15 January, 2016 - 09:26
Available under Creative Commons-ShareAlike 4.0 International License. Download for free at http://cnx.org/contents/f6522dce-7e2b-47ac-8c82-8e2b72973784@7.2

Thanks for the invite. I'm afraid I'm totally flat tack on another wee initiative here - not a tectonic shift but a small step in an aligned direction ;-) That's why I'm working during Easter and unfortunately need to pay myself pretty much these days, not always easy ;-/ 

"For example, lets say I plan this big OER project and I embed my resources in Moodle. There isa considerable effort and cost required to reconfigure those resources for another environment.”

    True and actually we are doing just that, well sort of. But we are using Moodle to simply showcase courses that have been built in a modular fashion. The “source files” are entered into an open access repository and can be pulled out and used anywhere. The degree of modularity mitigates the problem of pedagogical structures - to a degree. There is effort involved in porting across, for sure. We've been using a few analogies so I'll throw in another. I often describe our OER project as like kitset housing. We've got a showhome but really what you get is the kitset to put together the course and extend or edit as you feel fit. There's effort involved in doing that and some pros and cons with the approach.
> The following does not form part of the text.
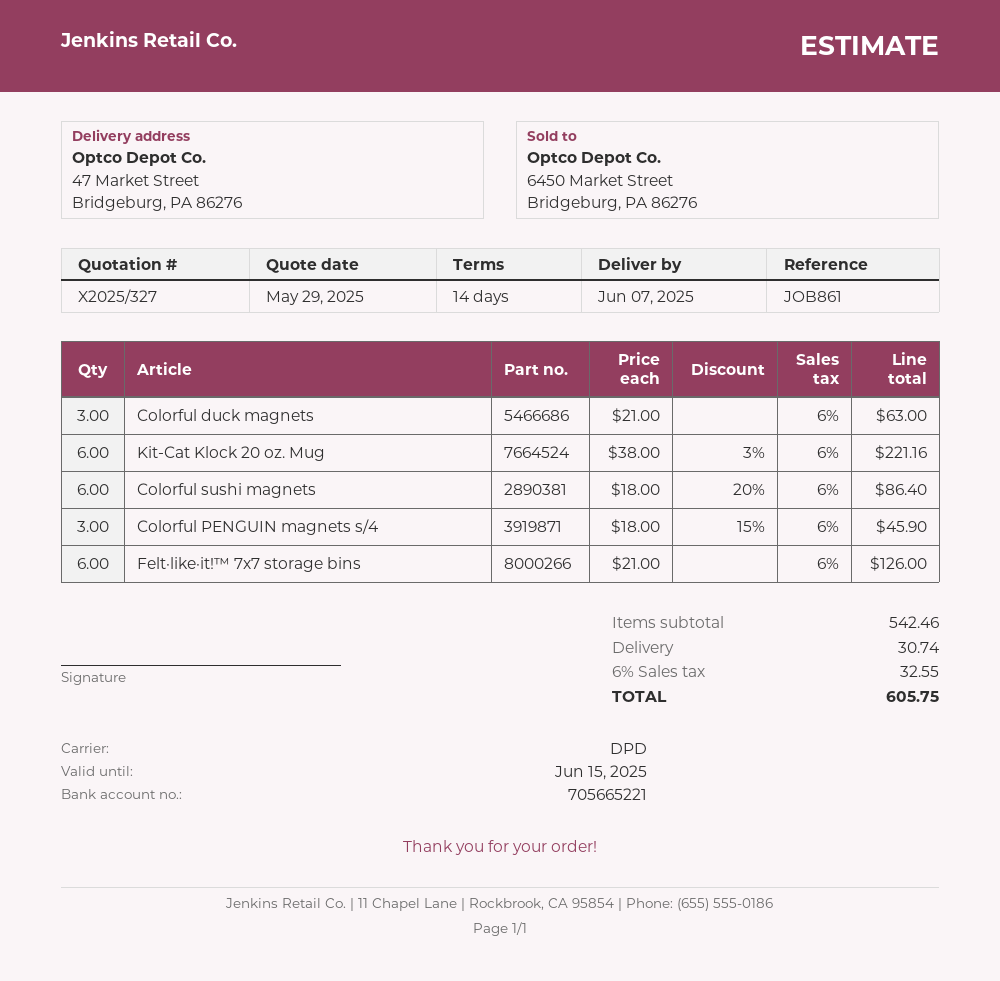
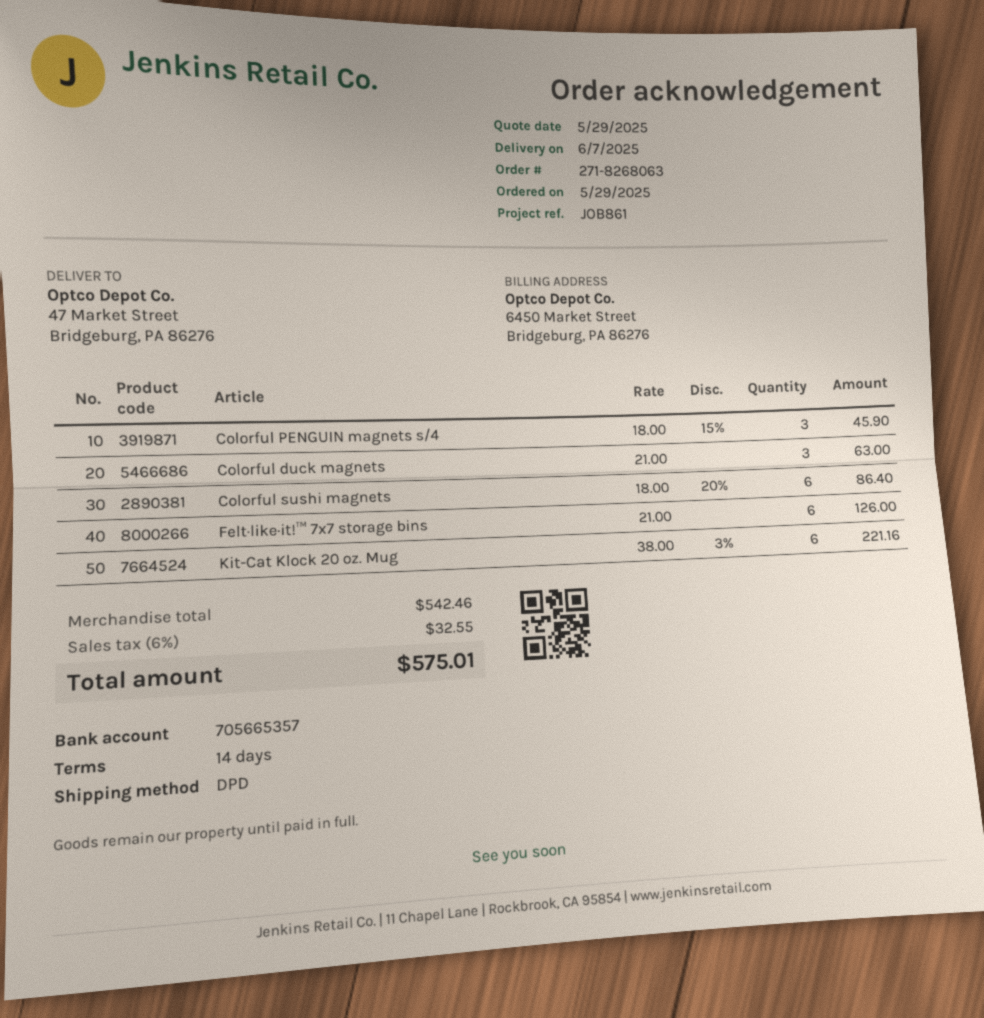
bank account: 705665221 -> 705665357
shipping: 30.74 -> none
total: 605.75 -> 575.01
    You're absolutely right that this approach is not conducive to self-organised collaborative authoring. If doing it again we might do some things differently but overall I'm happy with the progress. The target constituency are Moodle and Blackboard users. They want, quizzes, forums, group activities, case study scenarios etc. and they also want courseware with an embedded QA process. In this model there is a quality assured 'official' release of course materials. Anyone is then free to take that release, reduce it, extend it, edit away etc but there will still be that core release. This is similar to how many open source software communities operate - there are moderator(s) to ensure quality of the code.
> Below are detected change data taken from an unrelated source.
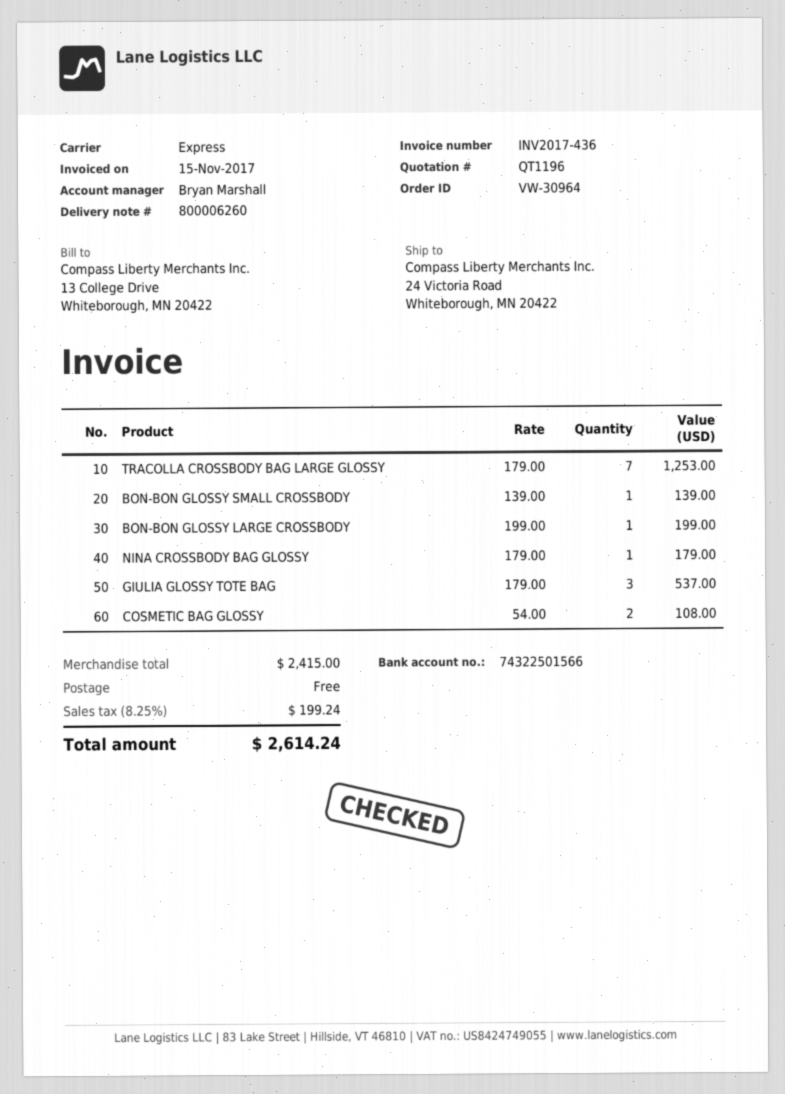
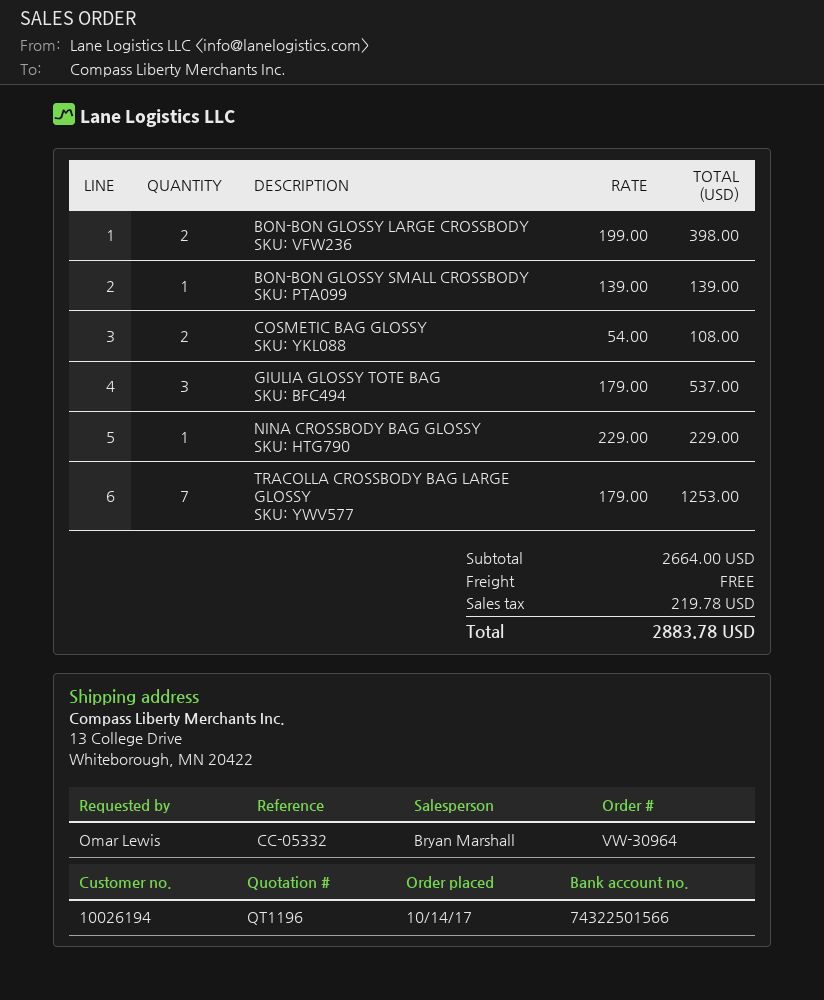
ship to: 24 Victoria Road, Whiteborough, MN 20422 -> 13 College Drive, Whiteborough, MN 20422
BON-BON GLOSSY LARGE CROSSBODY: 1 x 199.00 = 199.00 -> 2 x 199.00 = 398.00
NINA CROSSBODY BAG GLOSSY: 1 x 179.00 = 179.00 -> 1 x 229.00 = 229.00
subtotal: 2415.00 -> 2664.00
tax: 199.24 -> 219.78
total: 2614.24 -> 2883.78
    This is not the same type of openness as an open wiki and in some ways nor can it be given the context of quality assured credentialing frameworks etc. Within the courseware we also have flash based objects, audio and video rendered in flash. I know this won't fit with your philosophies on openness as proprietary tools may be necessary to edit the content.

In our defense:

  • We're not using any NC restrictions. Commercial entities can repurpose this stuff.
  • We've designed the materials as OERS, i.e high granularity, learning objects have XML engines to be more easily editable etc. This is as opposed to the trend to put up legacy courseware, call it open and then say you have an OER project when the materials are ill-suited for wider sharing and input.
  • We've focused on high quality learning design so that there will be uptake amongst the tertiary education sector.
    • The goal is to reduce barriers to entry and get better quality courses online for overall less investment at a system wide level. On that I'm a pragmatist and will use the best tools available proprietary or otherwise. There's shades of grey here. In my experience there's many open source projects and OER projects that aren't all that open anyway. But this isn't the final model, it's all a learning curve. A wiki environment and more extensive use of RSS are on the drawing board!